Precepts 8: The Round Up

The following is a transcript of a year-long series Michael Stone gave on bringing ethical awareness into every-day life. These talks were given in a large warm loft space across from Trinity Bellwoods Park in downtown Toronto. There were regularly at least fifty people in attendance and almost everyone arrived by bicycle. 

Wings

We have two wings that keep our practice flying. The first is compassion, the other is wisdom. The precepts offer ways of refining and constructing both of these wings. They offer the possibility to study our actions and their effects. Along with the action we name as stillness.
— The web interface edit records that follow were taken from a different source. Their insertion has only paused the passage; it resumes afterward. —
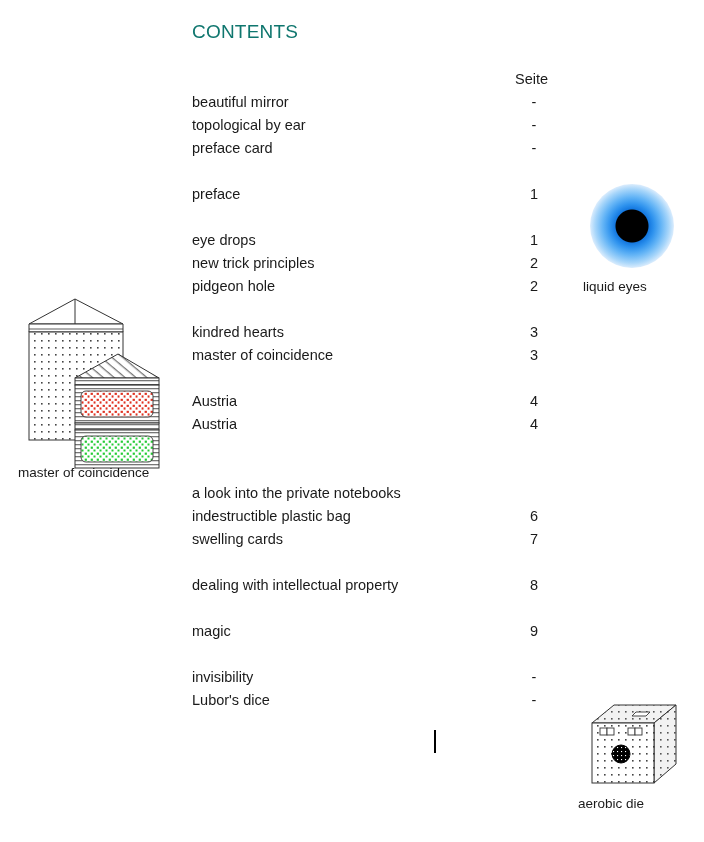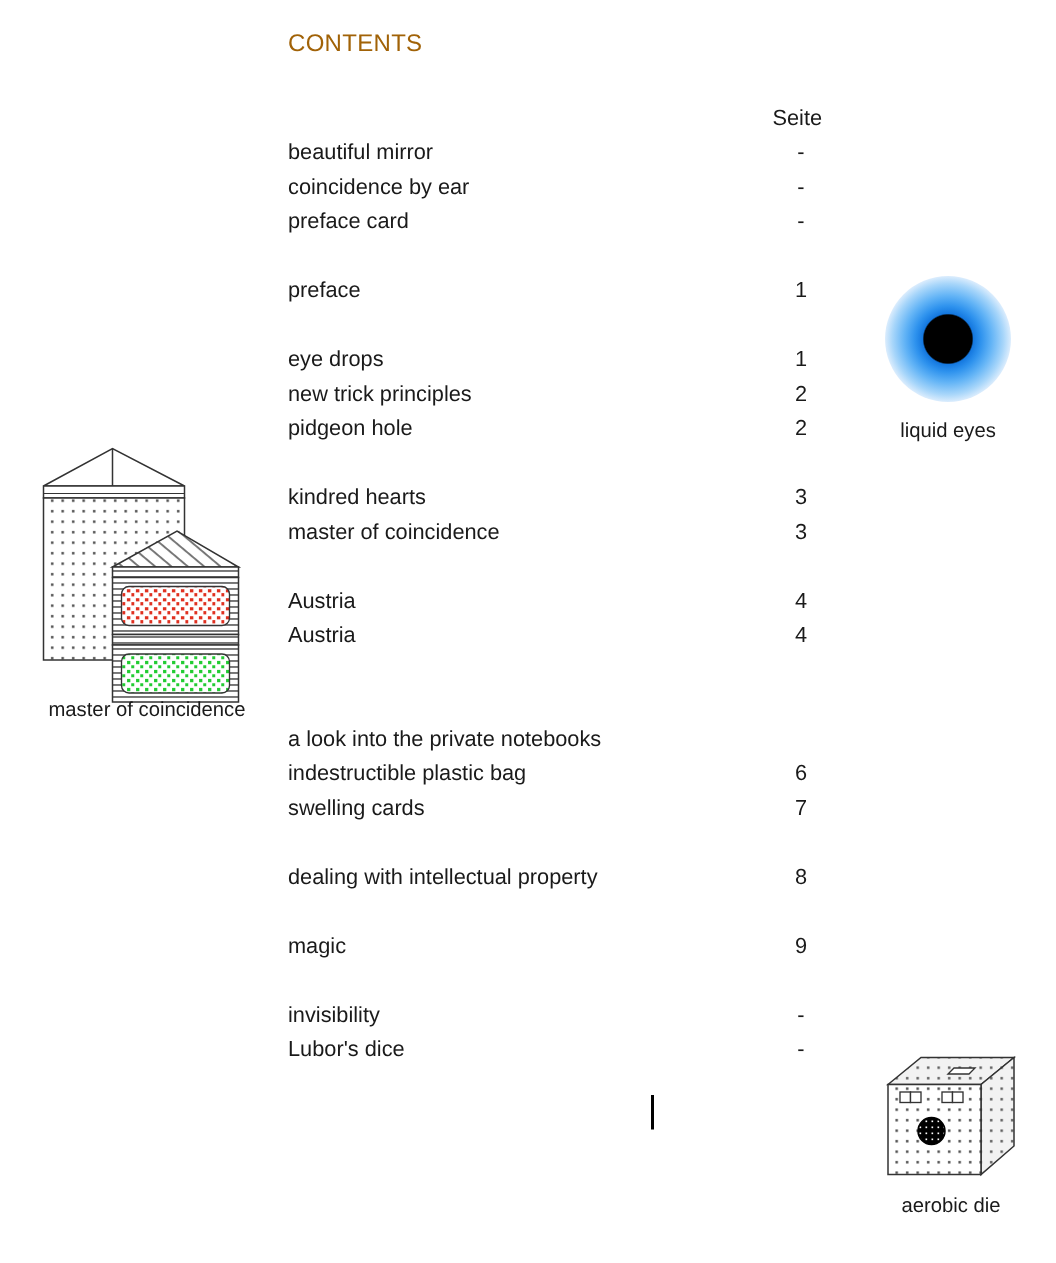"CONTENTS" #contents-heading { color: #a16207 -> #0f766e; font-size: 16px -> 19px }
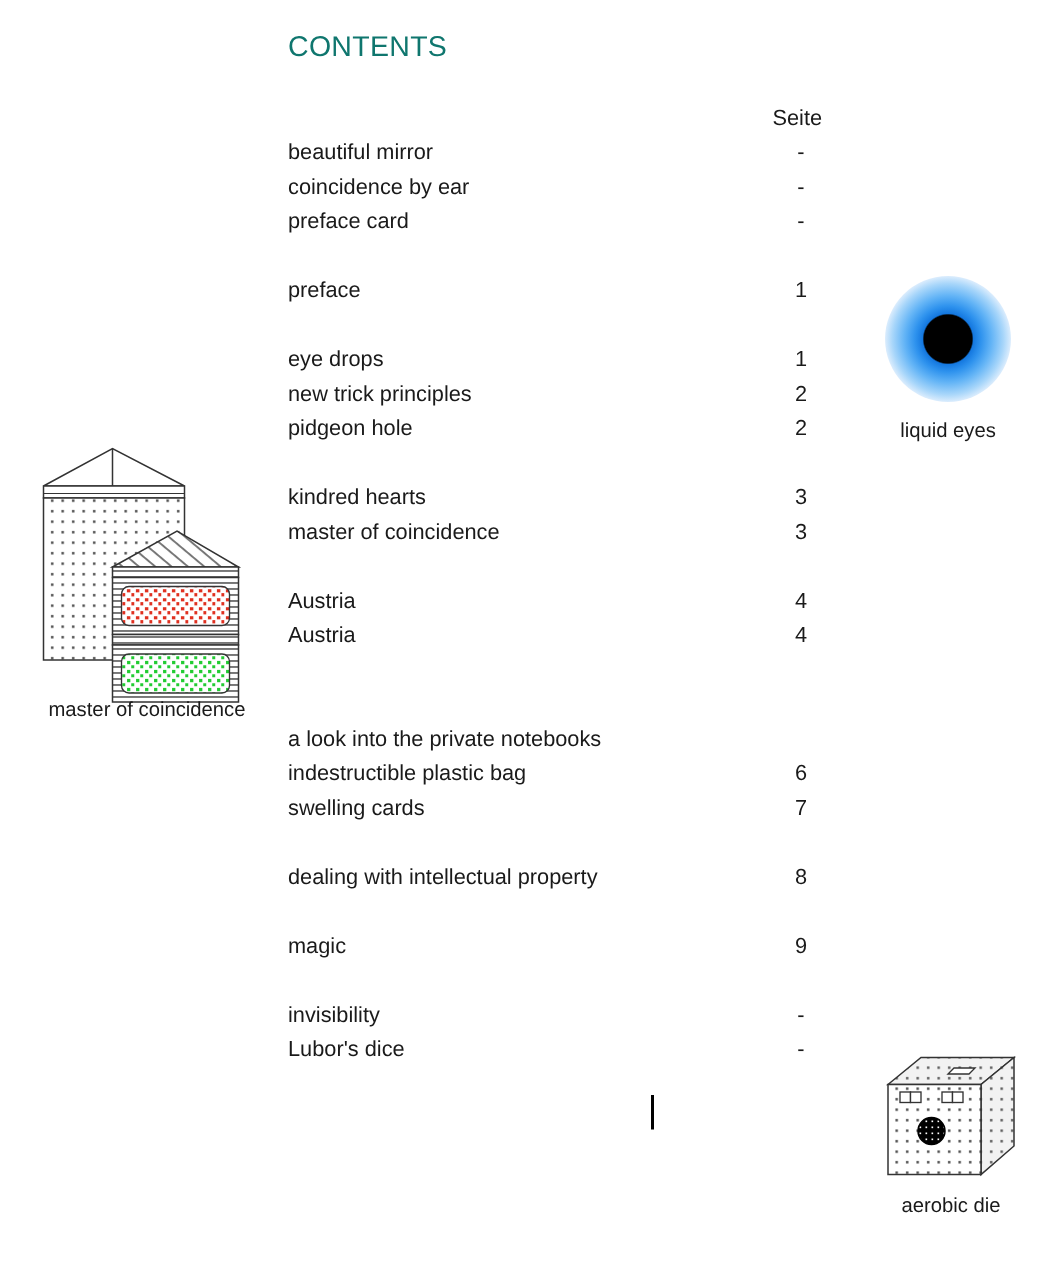"coincidence by ear" span.toc-title { text: coincidence -> topological }
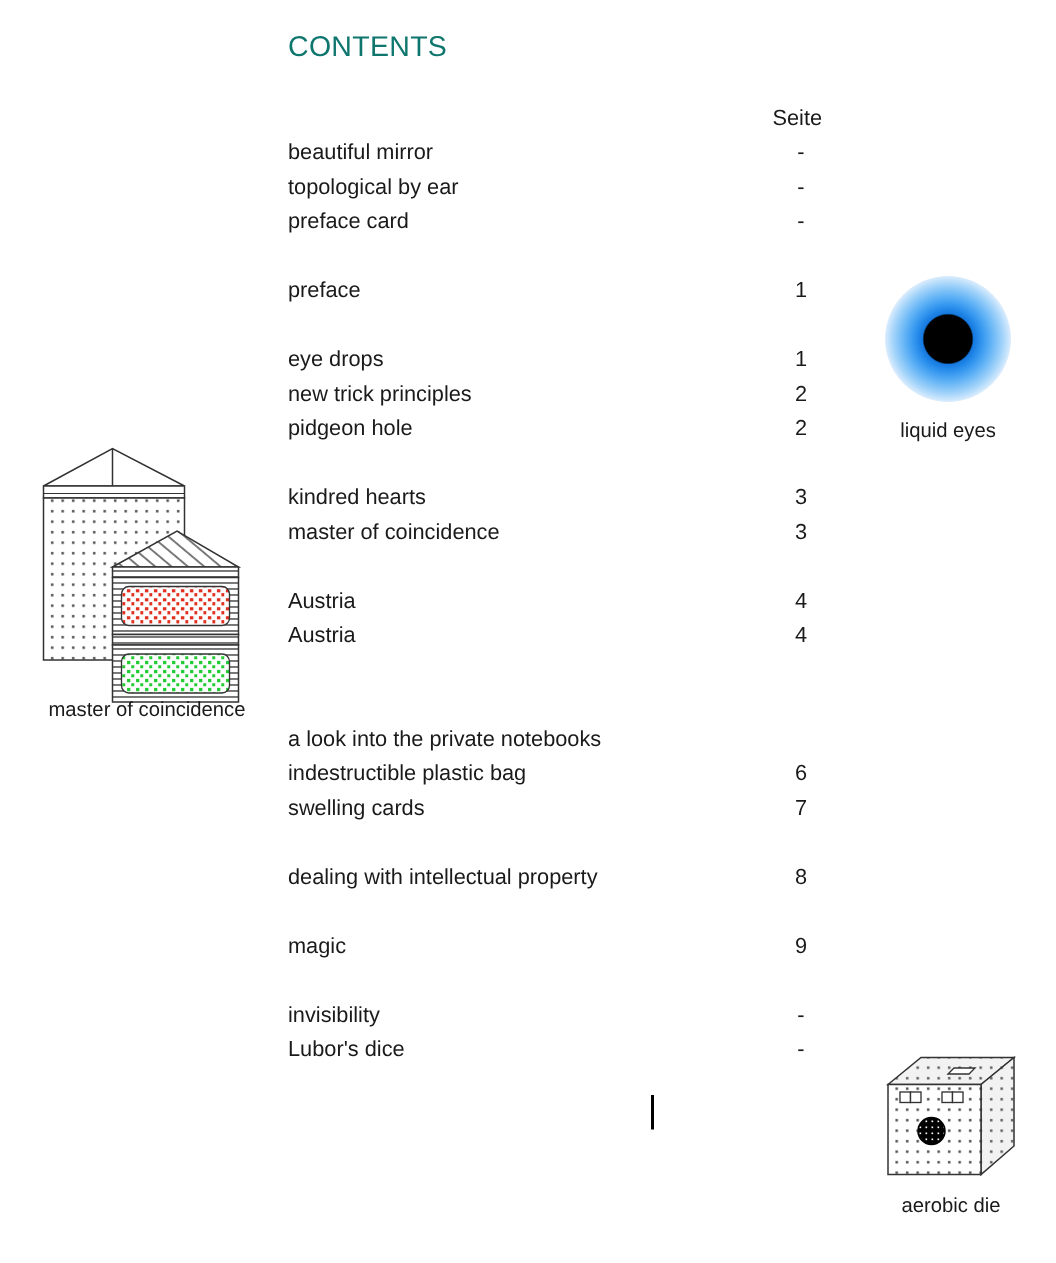"liquid eyes" .fig-caption { text-align: center -> none }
There is another level the precepts work on – the transcendent level. The Lotus Sutra delivers us to this place. We think the world is just this world, but the Lotus Sutra says everything is interconnected through space and time in ways we can barely imagine. This is the koan level of the precepts.

The Flower Sermon

Toward the end of his life, the Buddha took his disciples to a quiet pond for instruction. As they had done so many times before, the Buddha’s followers sat in a small circle around him and waited for the teaching. But this time the Buddha had no words. He reached into the muck and pulled up a lotus flower. And he held it silently before them, its roots dripping mud and water. The disciples were greatly confused. Buddha quietly displayed the lotus to each of them. In turn, the disciples did their best to expound upon the meaning of the flower: what it symbolized, and how it fits into the body of Buddha’s teaching.

When at last the Buddha came to his follower Mahakasyapa, the disciple suddenly understood. He smiled and began to laugh. Buddha handed the lotus to Mahakasyapa and began to speak. “What can be said I have said to you,” smiled the Buddha, “and what cannot be said, I have given to Mahakashyapa.” Mahakashyapa became Buddha’s successor from that day forward.

Wordless Speech

The Buddha had been asked by his sangha to teach on interdependence, and instead of speaking he reached for a flower. As the Buddha looked at the flower he smiled (wasn’t he holding the whole world in his hand?), and Mahakasyapa smiled right along with him. He saw what the Buddha saw. (It takes a Buddha and a Buddha to realize this moment. The flower is also a Buddha.) The Buddha announces that no one understood the teachings except M, and so M received the transmission of the whole of the dharma outside the scriptures. This is akin to the koan level of the precepts.

3 Levels

There are 3 levels to the precepts. The literal level, the compassionate level, and the koan level. The literal level of the first precept, ahimsa or non-harming, is simply: don’t kill. The compassionate level is: how do you act that out? How can we live with and for others? And the koan level wakes you up to the mysteries of life. It’s the level where the cooling breeze of enlightenment is always blowing.

M understood the koan level of the Buddha’s flower sermon. The precepts are not a matter of complete understanding, or of following eternal moral laws (do this, don’t do that). Behind the precepts is the koan level, a deep and mysterious level. This is symbolized (in The Lotus Sutra) by the mirrored parasol where everyone can see themselves reflected in mirrors that carry reflections from one spot to every other. We are all part of each other. Nothing essential here or there, only conditions arising.

Note that in Mahayana Buddhism, teachings are not delivered with words, but embodied, performed, lived.

Ceremony

In receiving the precepts you are receiving the truth of your life: that you are a Buddha. The precepts show us the power of our actions and the power of sitting still. To see clearly, to speak with kindness, each gesture carries an infinite echo, touching everyone around us. In a way, you could say that sitting meditation is only about the precepts and that the precepts are an activity of the Buddha. If you are living your life with an understanding of the precepts, then you are a Buddha.

Of course, it’s impossible to maintain the precepts. No matter what you do, you will wind up taking life. But you have to take the next step. You have to turn the page. Walk through the next door. How do we take the next step? With the lens of the precepts firmly in place.

Spirit Precepts

In medieval Japan when crops failed, bad spirits were often blamed, and monks were summoned to offer precepts to the demons. This is the shamanistic level of the precepts. When things are not going well, can we give precepts to all the winds that are moving through us?

True Grit

The precepts are not about sin or any ideas of purity. “Water that is too clean has no fish.” Therefore you should always maintain a measure of grime in your practice. Check out the lakes in Algonquin Park – those pure blue sparkling waters – but there are no fish there, mainly because of the acid rain. The water of your practice needs a bit of grit so that life can grow.